Work task:
Go through the data and copy each line that holds "which".

Information:
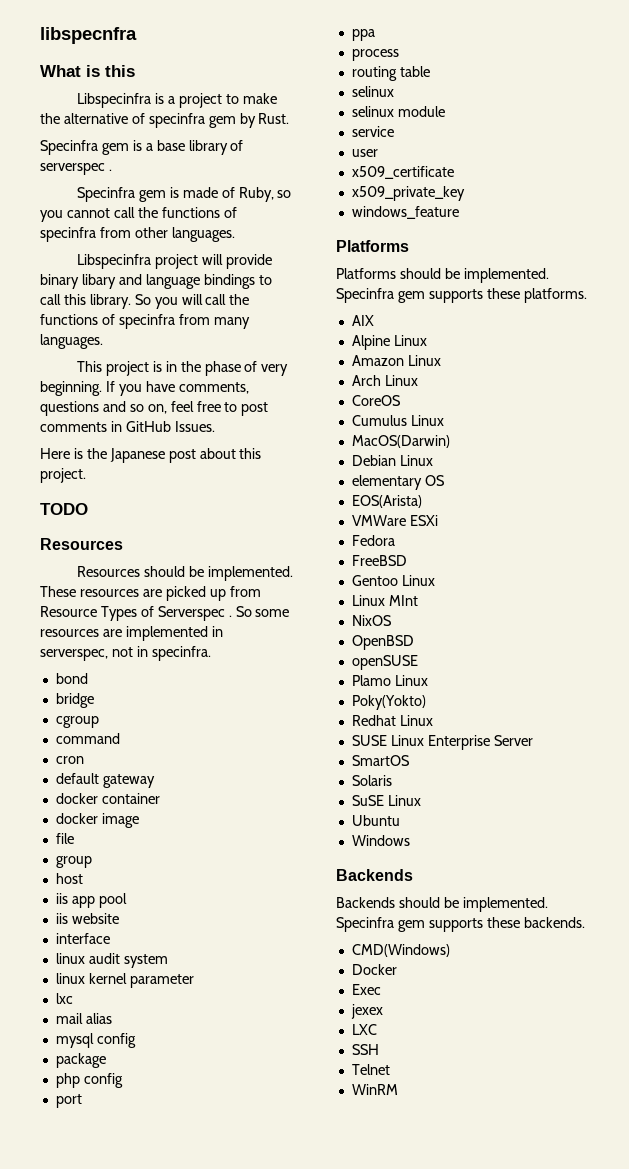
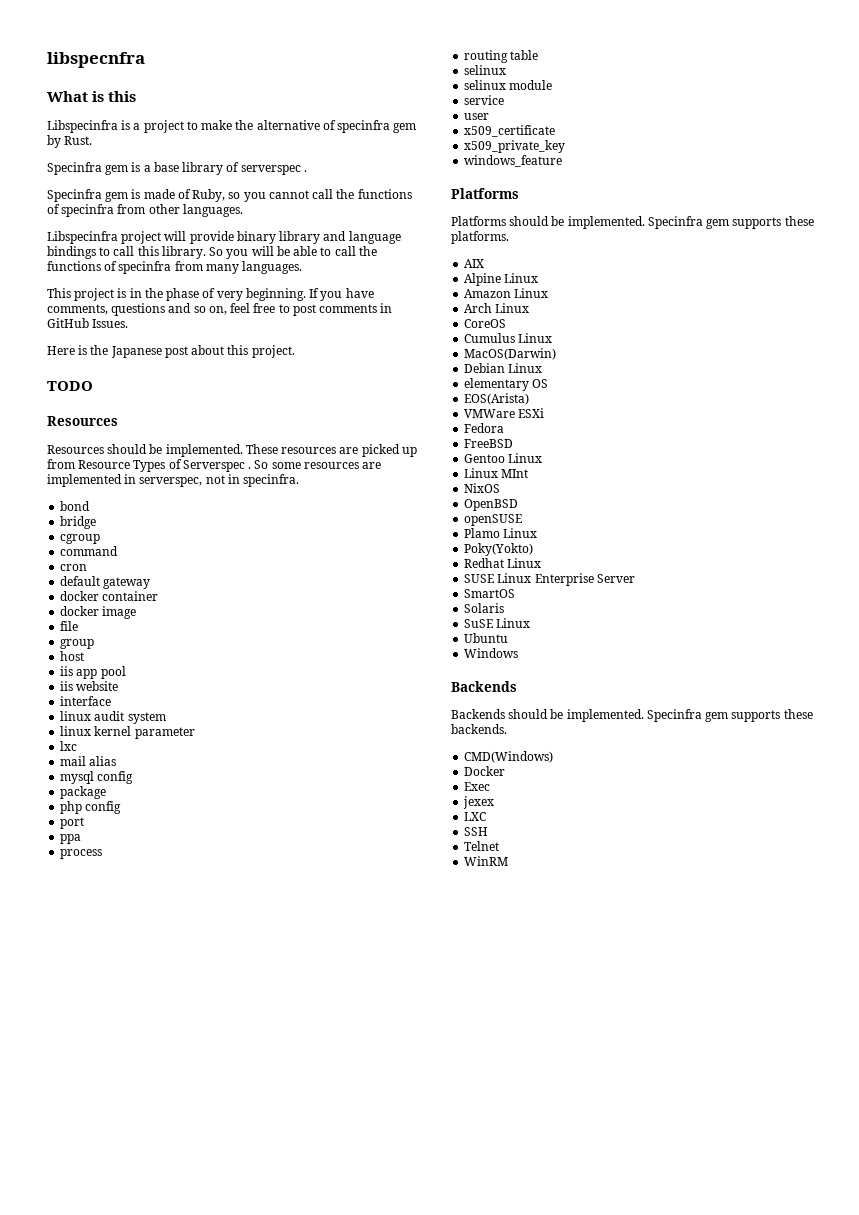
[81,274,116,289] libary -> [279,231,321,244] library
(203, 299) none -> [276,246,332,256] be able to

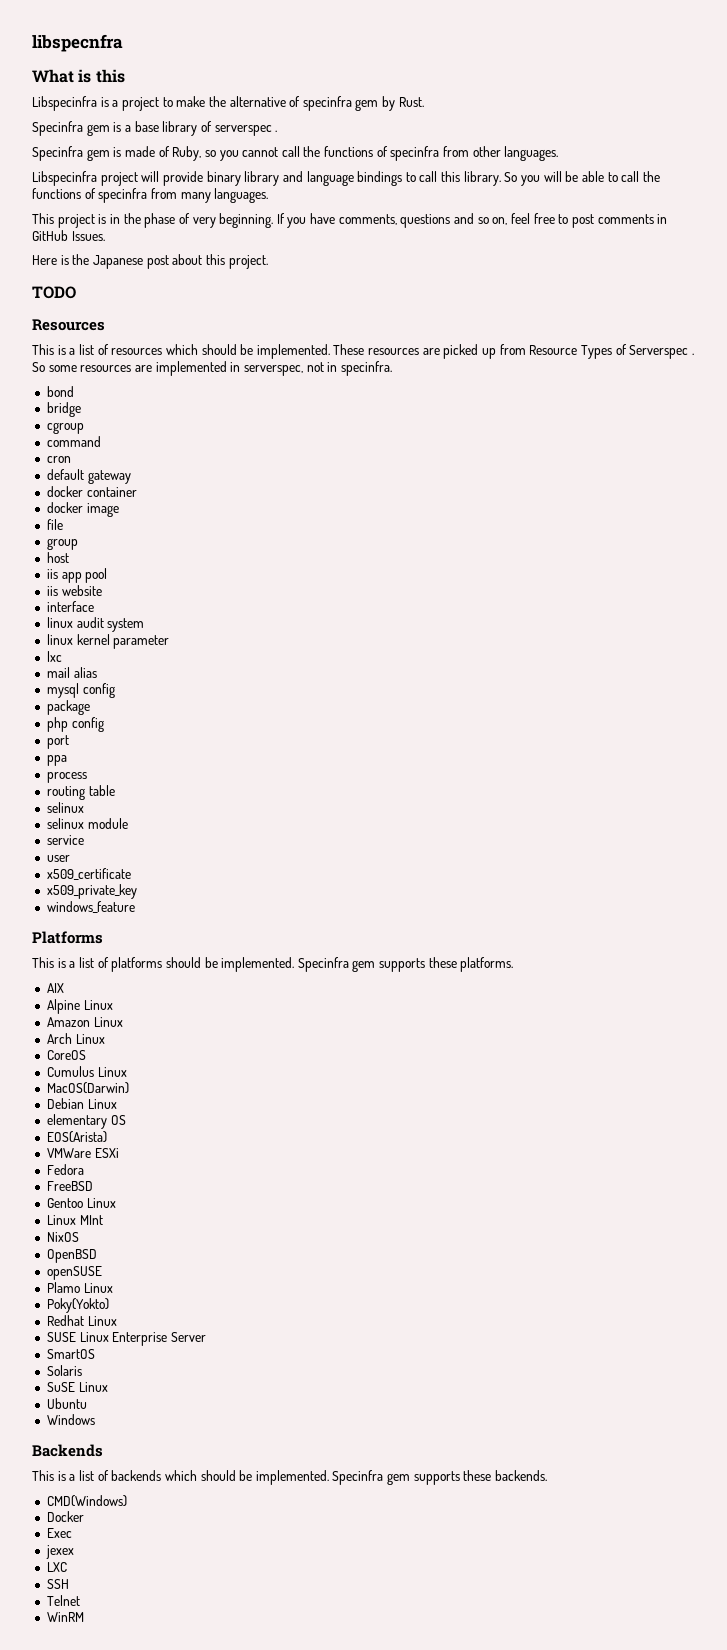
[47,445,104,454] Resources -> [32,344,198,355] This is a list of resources which
[451,216,506,226] Platforms -> [32,957,163,972] This is a list of platforms
[451,709,505,719] Backends -> [32,1470,197,1481] This is a list of backends which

Result:
[47,445,104,454] Resources -> [32,344,198,355] This is a list of resources which
[451,709,505,719] Backends -> [32,1470,197,1481] This is a list of backends which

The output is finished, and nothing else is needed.